__Work item__
First find the line with "none -> [26,312,352,467]" in the entries below, then set down exactly every line through the line with "moved [257,637,390,857] ->", that line included.

__Entries supplied__
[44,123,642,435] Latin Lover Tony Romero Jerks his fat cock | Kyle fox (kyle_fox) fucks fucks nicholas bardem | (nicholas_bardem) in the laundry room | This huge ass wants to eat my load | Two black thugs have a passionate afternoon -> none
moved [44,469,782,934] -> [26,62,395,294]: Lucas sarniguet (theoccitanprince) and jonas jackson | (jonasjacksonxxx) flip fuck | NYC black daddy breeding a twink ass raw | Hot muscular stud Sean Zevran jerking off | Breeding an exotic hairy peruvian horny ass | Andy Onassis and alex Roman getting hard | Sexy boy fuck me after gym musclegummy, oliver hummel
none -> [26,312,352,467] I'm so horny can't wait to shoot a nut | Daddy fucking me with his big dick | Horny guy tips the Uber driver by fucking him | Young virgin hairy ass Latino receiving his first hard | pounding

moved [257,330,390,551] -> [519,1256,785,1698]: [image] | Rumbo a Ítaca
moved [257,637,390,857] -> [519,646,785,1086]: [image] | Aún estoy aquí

...

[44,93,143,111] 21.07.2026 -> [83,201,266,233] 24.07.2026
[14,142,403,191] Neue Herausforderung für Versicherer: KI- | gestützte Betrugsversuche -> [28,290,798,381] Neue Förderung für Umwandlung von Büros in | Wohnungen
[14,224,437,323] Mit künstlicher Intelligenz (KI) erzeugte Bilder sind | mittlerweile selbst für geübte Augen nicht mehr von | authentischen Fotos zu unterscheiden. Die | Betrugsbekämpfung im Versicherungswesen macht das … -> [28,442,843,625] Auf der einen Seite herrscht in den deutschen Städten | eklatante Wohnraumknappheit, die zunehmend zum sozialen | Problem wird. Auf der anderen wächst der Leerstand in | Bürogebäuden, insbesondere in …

__Result__
none -> [26,312,352,467] I'm so horny can't wait to shoot a nut | Daddy fucking me with his big dick | Horny guy tips the Uber driver by fucking him | Young virgin hairy ass Latino receiving his first hard | pounding

moved [257,330,390,551] -> [519,1256,785,1698]: [image] | Rumbo a Ítaca
moved [257,637,390,857] -> [519,646,785,1086]: [image] | Aún estoy aquí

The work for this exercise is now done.